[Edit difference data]
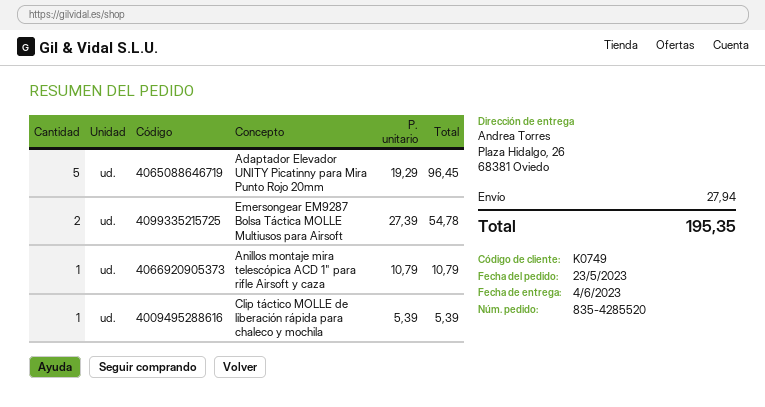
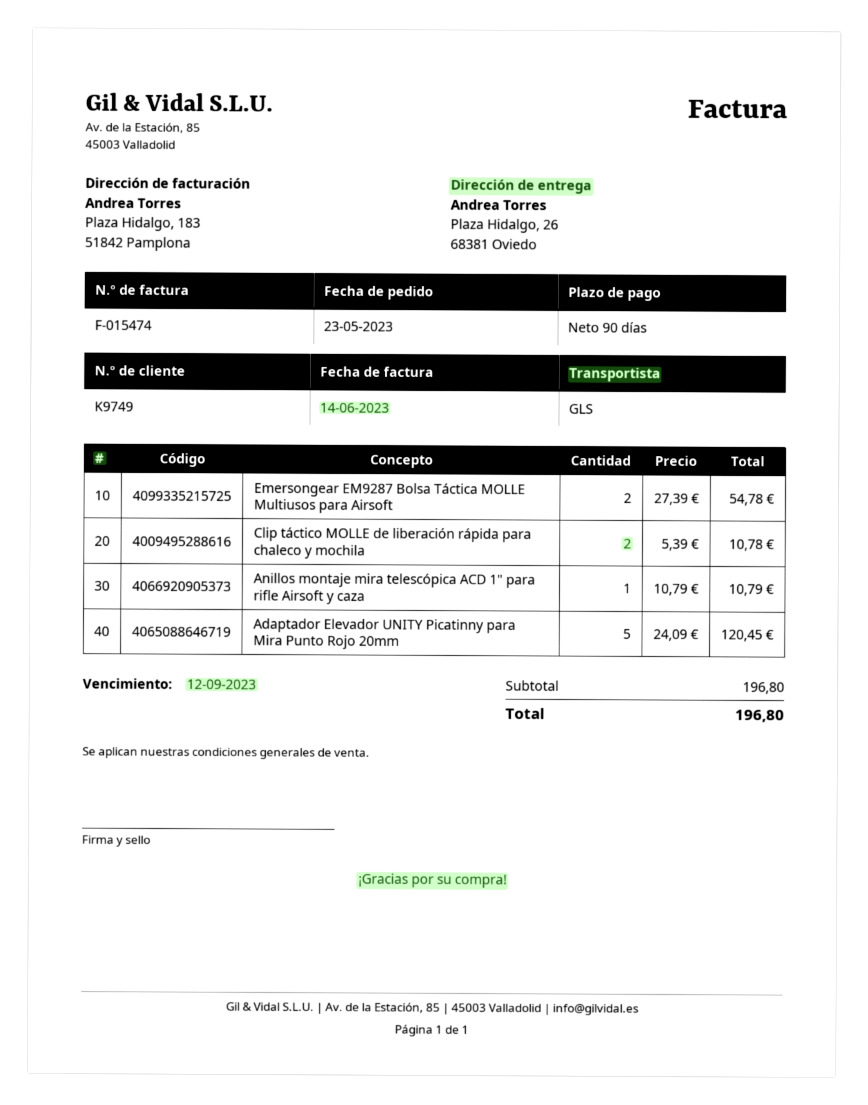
customer number: K0749 -> K9749
Adaptador Elevador UNITY Picatinny para Mira Punto Rojo 20mm: 5 x 19.29 = 96.45 -> 5 x 24.09 = 120.45
Clip táctico MOLLE de liberación rápida para chaleco y mochila: 1 x 5.39 = 5.39 -> 2 x 5.39 = 10.78
shipping: 27.94 -> none
total: 195.35 -> 196.80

How to complete this task
Each record must be returned exactly as it stands, and the images omitted.

Answer area
customer number: K0749 -> K9749
Adaptador Elevador UNITY Picatinny para Mira Punto Rojo 20mm: 5 x 19.29 = 96.45 -> 5 x 24.09 = 120.45
Clip táctico MOLLE de liberación rápida para chaleco y mochila: 1 x 5.39 = 5.39 -> 2 x 5.39 = 10.78
shipping: 27.94 -> none
total: 195.35 -> 196.80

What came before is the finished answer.